Yesterday was the six-month anniversary of the deadly 6.3 Christchurch earthquake which killed 181 people and destroyed New Zealand's most beautiful city. I think that's why I had the dream I had last night, and it was just so vivid I have to share it.
It began with me, my parents, brother, sister and partner in a little suburban house in Christchurch. We stood in the dining room and heard a rumble in the distance. We all stood stock still - having experienced our fair share of earthquakes, we knew what was coming (a major fault line runs straight through Wellington and we were supposed to be the ones that got "the big one" - I wrote a poem about it). The house started to shake and I held onto the doorway next to my partner, while the rest of my family ran for cover. We held on for dear life and it seemed to go on forever. Even when we thought it had stopped, it came back again.
Suddenly I was back in Wellington walking through the centre of the city and another earthquake struck. This time I was on my own and I didn't know where to go because there were glass shop windows on my right, cars on my left and old masonry above me. From what we saw of the Christchurch earthquake, you are not safe anywhere in a big one.

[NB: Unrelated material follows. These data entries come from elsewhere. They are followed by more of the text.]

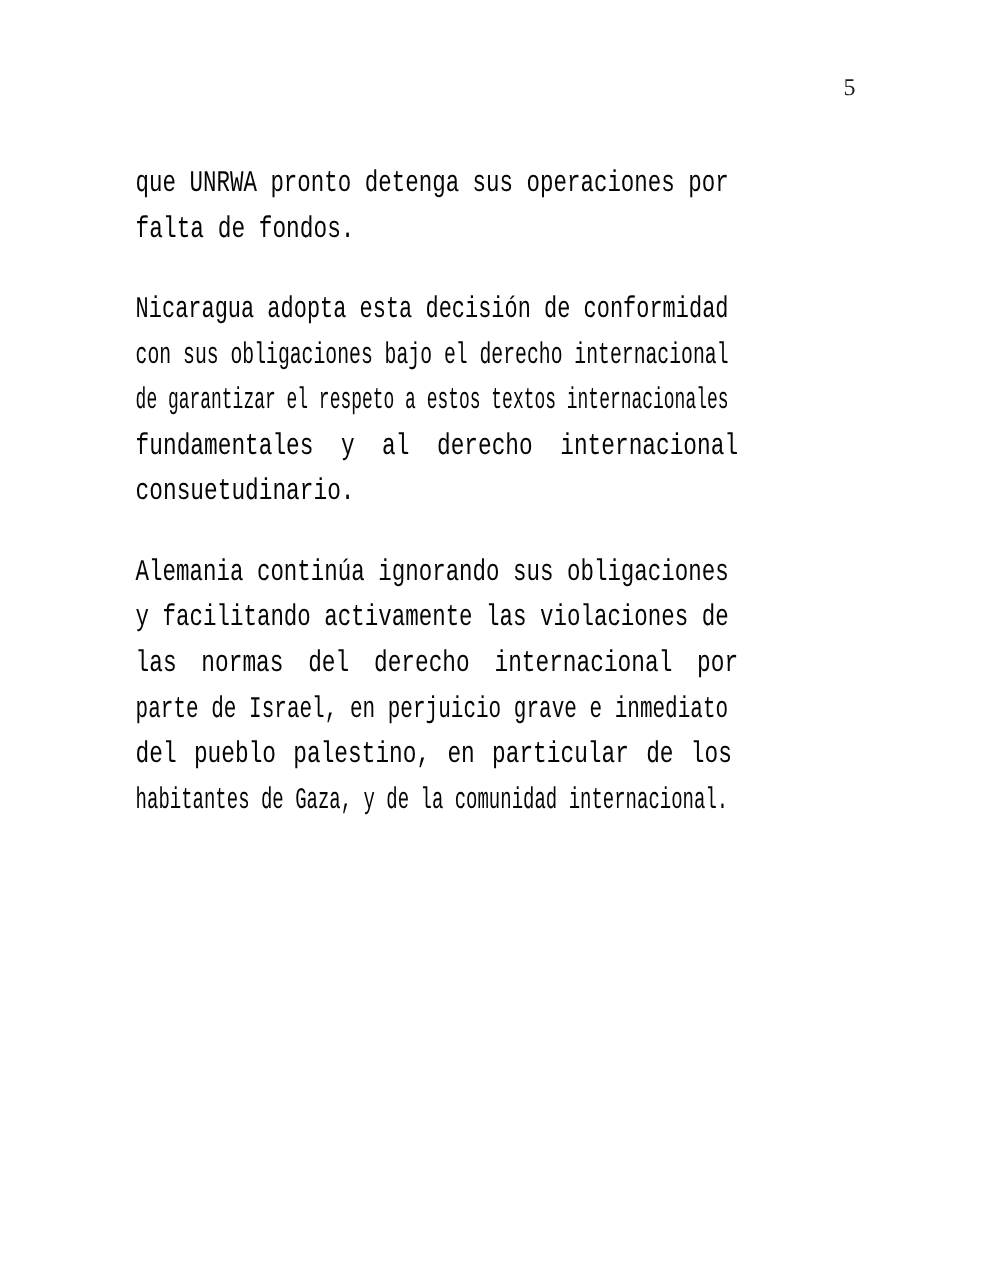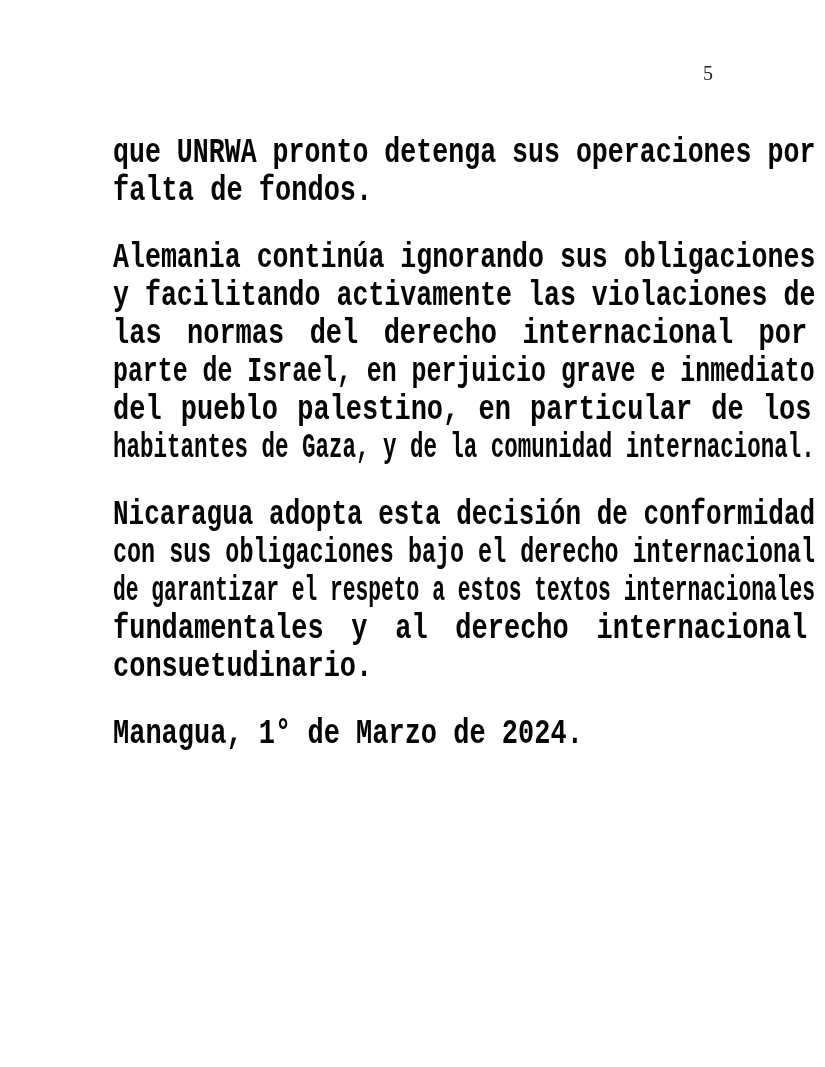--- a/index.html
+++ b/index.html
@@ -29,8 +29,8 @@
     left: 113px;
     width: 598px;
     color: #050505;
-    font-weight: bold;
-    font-size: 27px;
+    font-weight: normal;
+    font-size: 19px;
   }
   .paragraph {
     margin: 0 0 29px 0;

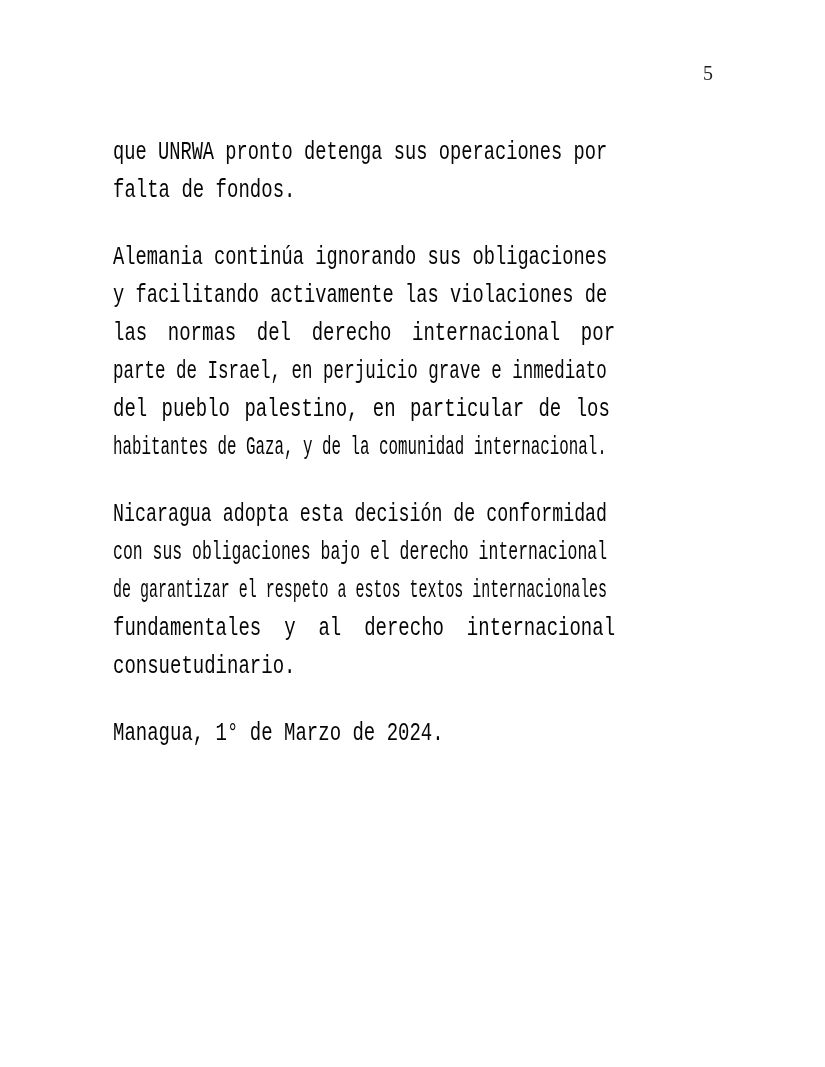--- a/index.html
+++ b/index.html
@@ -58,20 +58,20 @@
     </div>
 
     <div class="paragraph">
+      <span class="line" style="white-space: nowrap; transform: scale(0.962963, 1.32); transform-origin: 0px 70%;">Nicaragua adopta esta decisión de conformidad</span>
+      <span class="line" style="white-space: nowrap; transform: scale(0.866667, 1.32); transform-origin: 0px 70%;">con sus obligaciones bajo el derecho internacional</span>
+      <span class="line" style="white-space: nowrap; transform: scale(0.787879, 1.32); transform-origin: 0px 70%;">de garantizar el respeto a estos textos internacionales</span>
+      <span class="line" style="white-space: nowrap; word-spacing: 11.5px; transform: scale(1, 1.32); transform-origin: 0px 70%;">fundamentales y al derecho internacional</span>
+      <span class="line last" style="white-space: nowrap; transform: scale(1, 1.32); transform-origin: 0px 70%;">consuetudinario.</span>
+    </div>
+
+    <div class="paragraph">
       <span class="line" style="white-space: nowrap; transform: scale(0.985173, 1.32); transform-origin: 0px 70%;">Alemania continúa ignorando sus obligaciones</span>
       <span class="line" style="white-space: nowrap; transform: scale(0.985173, 1.32); transform-origin: 0px 70%;">y facilitando activamente las violaciones de</span>
       <span class="line" style="white-space: nowrap; word-spacing: 9.2px; transform: scale(1, 1.32); transform-origin: 0px 70%;">las normas del derecho internacional por</span>
       <span class="line" style="white-space: nowrap; transform: scale(0.921418, 1.32); transform-origin: 0px 70%;">parte de Israel, en perjuicio grave e inmediato</span>
       <span class="line" style="white-space: nowrap; word-spacing: 3px; transform: scale(1, 1.32); transform-origin: 0px 70%;">del pueblo palestino, en particular de los</span>
       <span class="line last" style="white-space: nowrap; transform: scale(0.832869, 1.32); transform-origin: 0px 70%;">habitantes de Gaza, y de la comunidad internacional.</span>
-    </div>
-
-    <div class="paragraph">
-      <span class="line" style="white-space: nowrap; transform: scale(0.962963, 1.32); transform-origin: 0px 70%;">Nicaragua adopta esta decisión de conformidad</span>
-      <span class="line" style="white-space: nowrap; transform: scale(0.866667, 1.32); transform-origin: 0px 70%;">con sus obligaciones bajo el derecho internacional</span>
-      <span class="line" style="white-space: nowrap; transform: scale(0.787879, 1.32); transform-origin: 0px 70%;">de garantizar el respeto a estos textos internacionales</span>
-      <span class="line" style="white-space: nowrap; word-spacing: 11.5px; transform: scale(1, 1.32); transform-origin: 0px 70%;">fundamentales y al derecho internacional</span>
-      <span class="line last" style="white-space: nowrap; transform: scale(1, 1.32); transform-origin: 0px 70%;">consuetudinario.</span>
     </div>
 
 

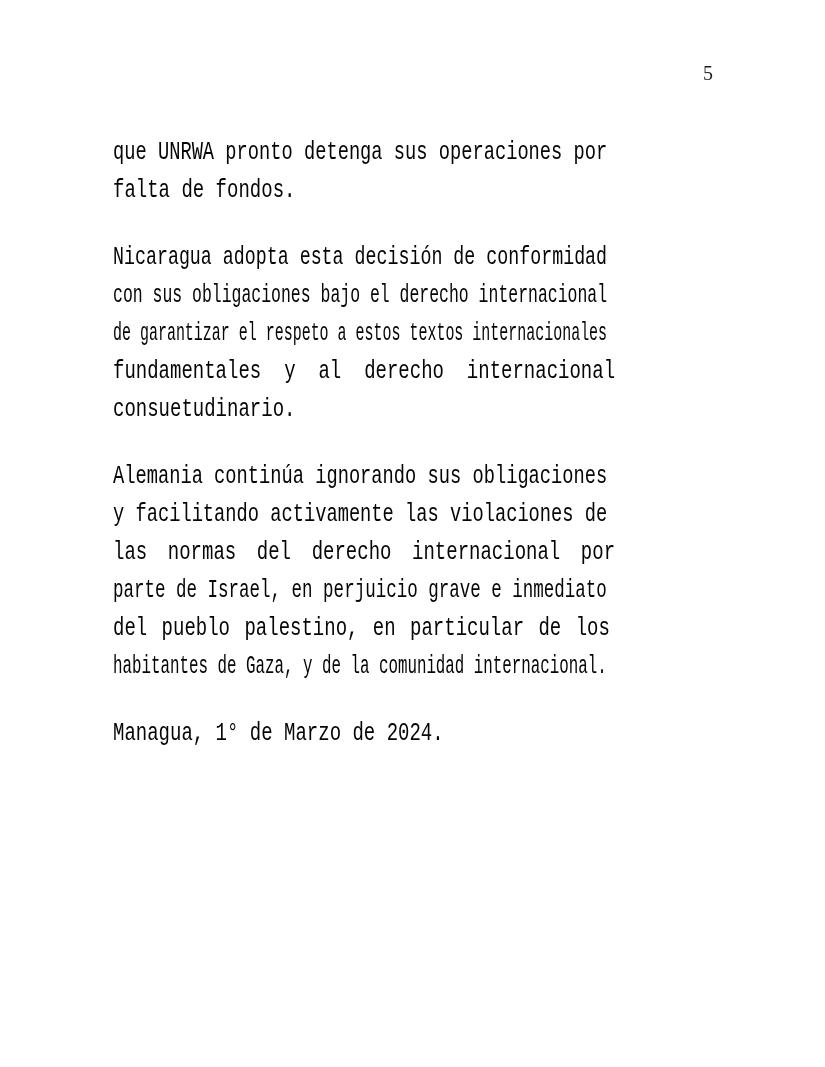--- a/index.html
+++ b/index.html
@@ -75,9 +75,6 @@
     </div>
 
 
-    <div class="paragraph">
-      <span class="line last" style="white-space: nowrap; transform: scale(1, 1.32); transform-origin: 0px 70%;">Managua, 1° de Marzo de 2024.</span>
-    </div>
 
   </div>
 </div>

So I was running around in all directions - in circles really, and then gave up and just stopped in the middle of the footpath and hoped for the best.
Then I was in the middle of Auckland city and the Wellington earthquake seemed to continue there. It stopped briefly and I looked up to see the Sky Tower (the tallest building in the Southern Hemisphere) leaning over like a tree in the wind. There were people all around me who hadn't noticed and I pointed, saying: "Do you see that? It's going to come down." Everyone looked then, and it leaned further over and suddenly snapped in half without making a sound.
The Sky Tower has a point at the top, and the half that snapped off went point first and drove itself into the sand on a beach nearby. We all knew there would be people in there and we also knew there was no chance they could have survived, but a whole crowd rushed over to help. There was no noise. No one was crying out for help. But we still went anyway, but we never got close. No matter how fast we were all running, no one could get there - we all stayed in the same place.
Then I found myself in a building that had been set up as a makeshift hospital and I volunteered to help. People were coming through the door on stretchers covered in blood and moaning in pain.
So that's my dream... FREAKY RIGHT?!